--- Provided data ---

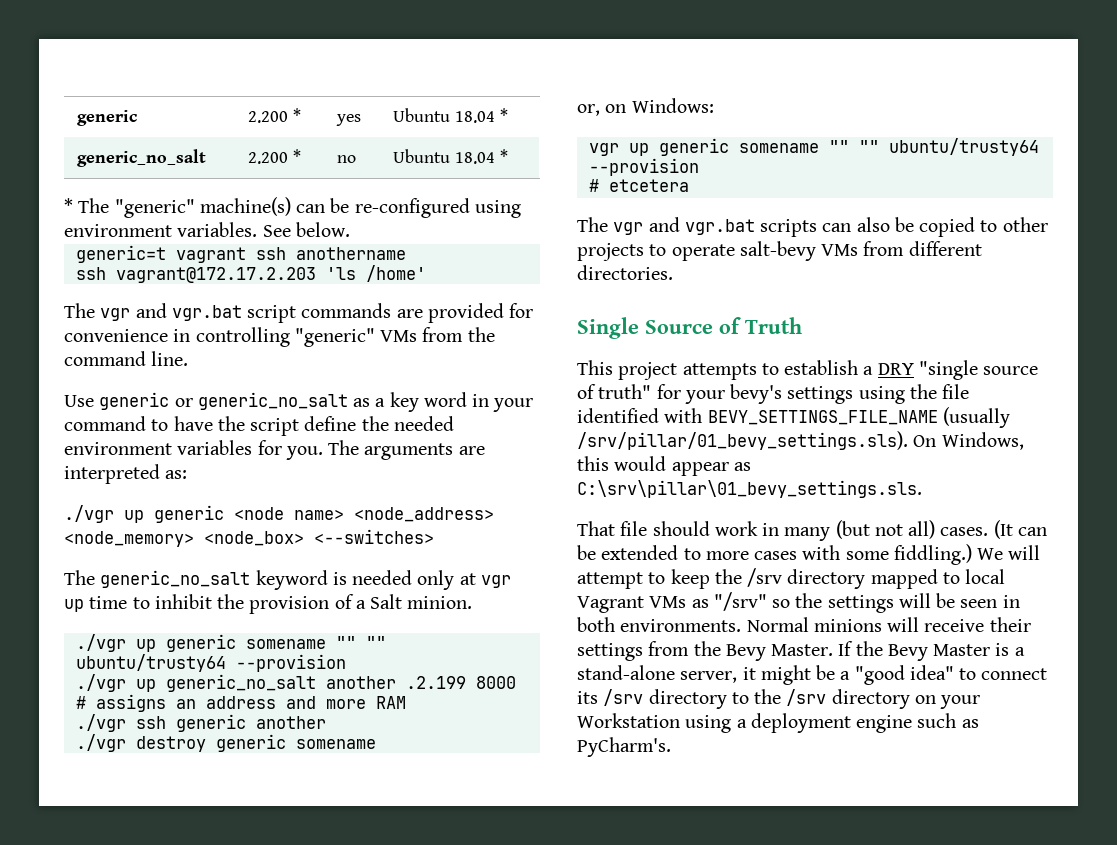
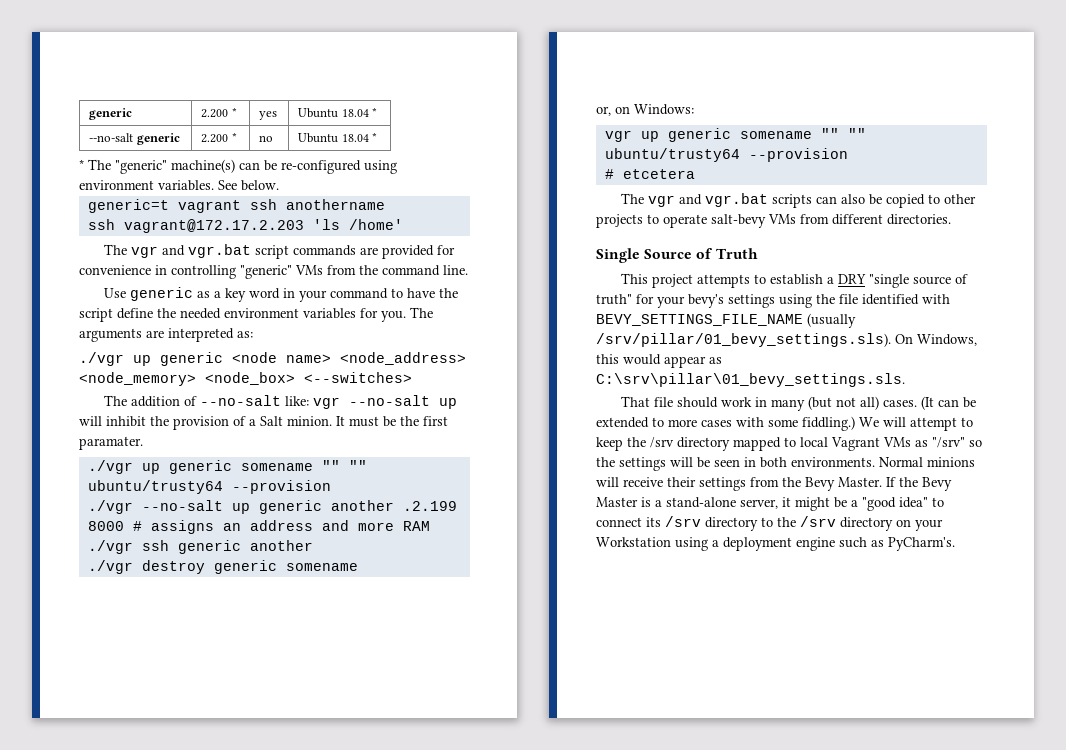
- generic_no_salt | 2.200 * | no | Ubuntu 18.04 *
+ --no-salt generic | 2.200 * | no | Ubuntu 18.04 *
- Use generic or generic_no_salt as a key word in your command to have the script define the needed environment variables for you.
+ Use generic as a key word in your command to have the script define the needed environment variables for you.
- The generic_no_salt keyword is needed only at vgr up time to inhibit the provision of a Salt minion.
+ The addition of --no-salt like: vgr --no-salt up will inhibit the provision of a Salt minion. It must be the first paramater.
- ./vgr up generic_no_salt another .2.199 8000 # assigns an address and more RAM
+ ./vgr --no-salt up generic another .2.199 8000 # assigns an address and more RAM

---

A word-for-word copy of the records is required. Leave out every picture.

[Your response]:
- generic_no_salt | 2.200 * | no | Ubuntu 18.04 *
+ --no-salt generic | 2.200 * | no | Ubuntu 18.04 *
- Use generic or generic_no_salt as a key word in your command to have the script define the needed environment variables for you.
+ Use generic as a key word in your command to have the script define the needed environment variables for you.
- The generic_no_salt keyword is needed only at vgr up time to inhibit the provision of a Salt minion.
+ The addition of --no-salt like: vgr --no-salt up will inhibit the provision of a Salt minion. It must be the first paramater.
- ./vgr up generic_no_salt another .2.199 8000 # assigns an address and more RAM
+ ./vgr --no-salt up generic another .2.199 8000 # assigns an address and more RAM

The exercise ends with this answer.